Due to urbanization, there is a rapid growth in number of vehicles on the road resulting in traffic congestion. Traffic congestion is a condition of a segment in the road network where the traffic demand is greater than the available road capacity. In this project, we design a traffic congestion prediction system using data mining so that based on the historic traffic data, it predicts the traffic congestion values for the required locations on a particular day and time interval. This system will be useful for the traffic department officials to plan the control over traffic density on the roads.
This project is intended to solve following problems:
- Train a traffic prediction model and use it to forecast traffic.
- Design the prediction system based on big data, so that it is scalable.
The problem of traffic congestion prediction has to solve considering both the spatial and the temporal correlations. To make the system highly scalable, Hadoop platform is used to process the big datasets.
Proposed solution is based on the concept of using both spatial and temporal correlations. In this mechanism, the traffic at a road segment is dependent on the traffic at its neighbouring roads from where the traffic can flow into the road under consideration. So, the neighbour’s traffic data must also be considered to model the traffic at this road, in addition to its temporal data. In other words, the spatial correlations are considered along with the temporal correlations with the help of KNN algorithm to predict the traffic congestions. The proposed solution is about two times more accurate than the existing solutions.
The objectives of proposed system are given by:
- To develop a Java based GUI application which can be easily used to predict the traffic congestion at the required location, on the specific day and time-interval.
- To predict the traffic congestion on a road by taking into consideration the spatial and temporal correlations.
- To forecast the traffic values on the given locations by making use of the K Nearest Neighbour (KNN) Algorithm.
- To project the congestion predictions on a Google Map API by marking the road in red to indicate high traffic and in green to indicate low traffic.
The project is implemented in Java, and you need to use an IDE such as NetBeans to build & run the application.
Please refer to "Output" folder, which has detailed snapshots on how to run the application, and get the output.
A scalable, more accurate and easy to use design and implementation of Traffic Congestion Prediction System using Data Mining is proposed. In order to predict the traffic congestion values accurately, we need to consider both temporal and spatial correlations. In the existing systems, only temporal correlations were considered. The proposed prediction model used in this project takes into consideration both the spatial and temporal correlations.

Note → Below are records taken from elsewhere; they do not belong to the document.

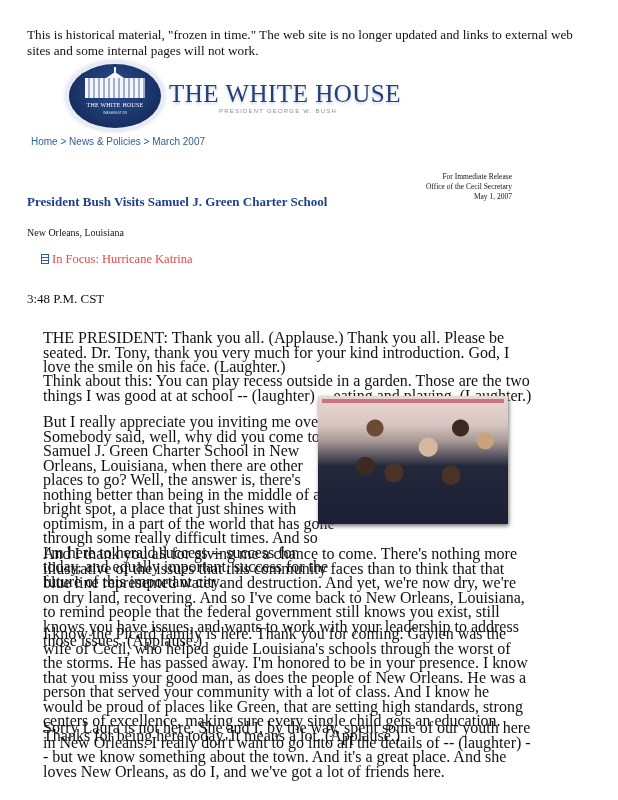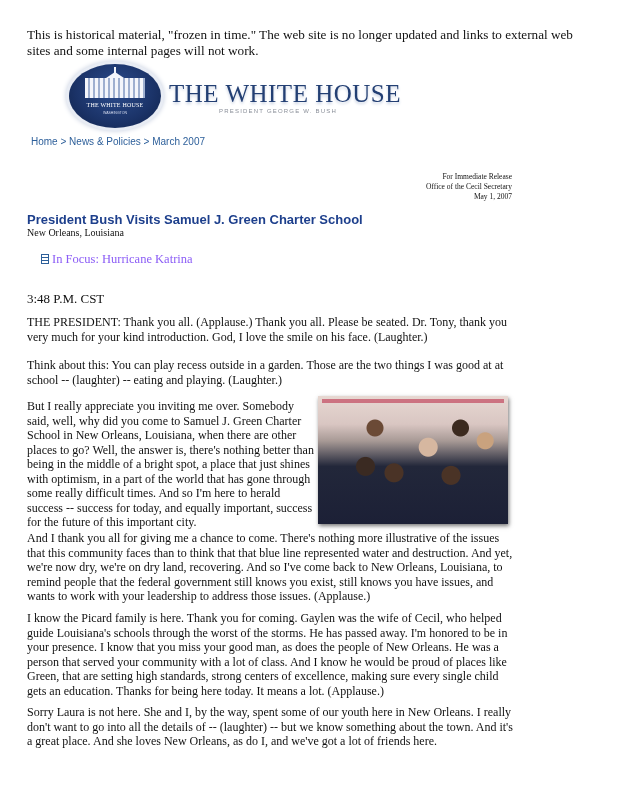"President Bush Visits Samuel J." .headline { font-family: Liberation Sans, sans-serif -> Liberation Serif, serif; top: 212px -> 194px }
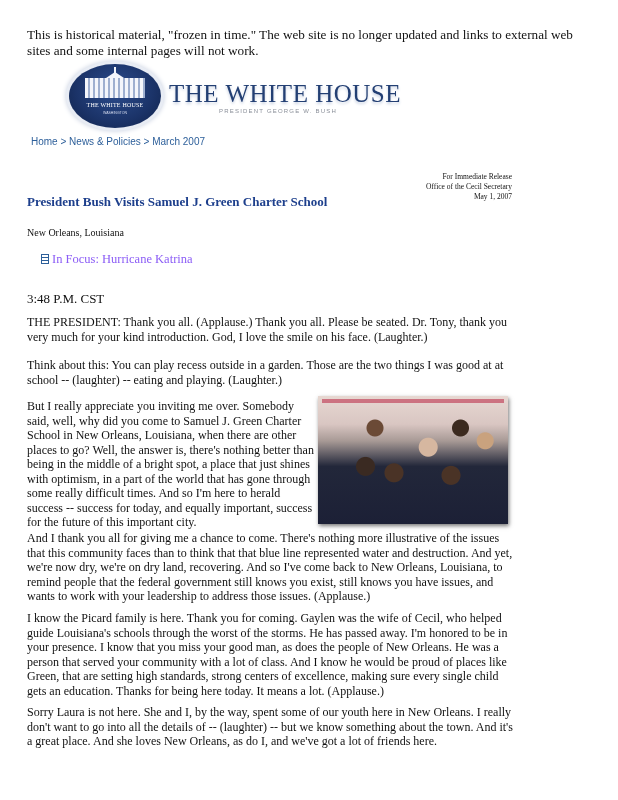"In Focus: Hurricane Katrina" .focus a { color: #8b5cf6 -> #ef4444 }
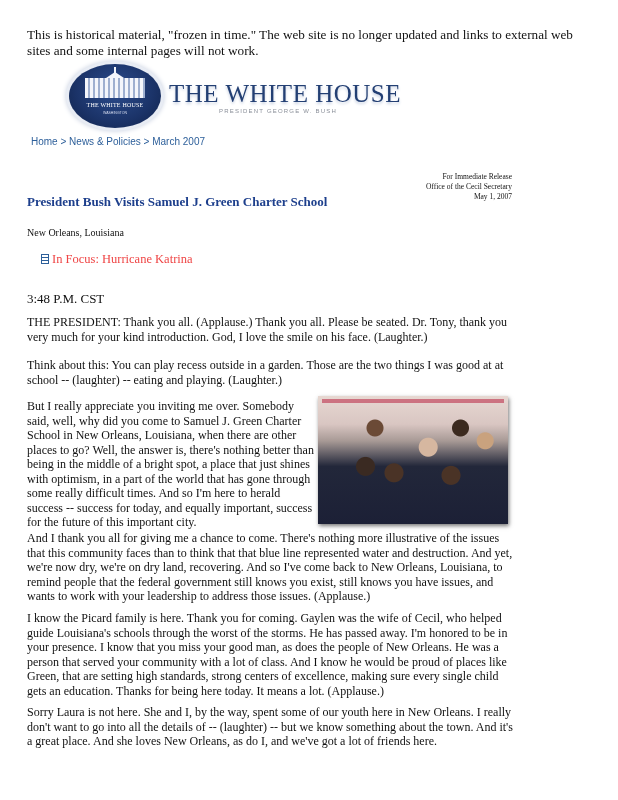"THE PRESIDENT: Thank you all." .para { font-size: 12px -> 16px; margin: 0 -> 16px }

By implementing K Nearest Neighbour (KNN) Algorithm, the project accurately predicts the traffic congestion values for the required day and time interval. The algorithm considers the neighbour nodes based on distance and time alone. The predicted values are projected on to the Google Maps API. The road segments marked in red indicate high traffic congestion, and the road segments marked in green indicate low traffic congestion. A performance graph is charted to show the accuracy of the predicted values to the actual values.
In order to show the project is also scalable with big traffic datasets, we have implemented it in Hadoop platform, where the Map Reduce algorithm processes the traffic datasets in the Hadoop Distributed File System (HDFS). The predicted traffic congestion values for the given locations are displayed in the log.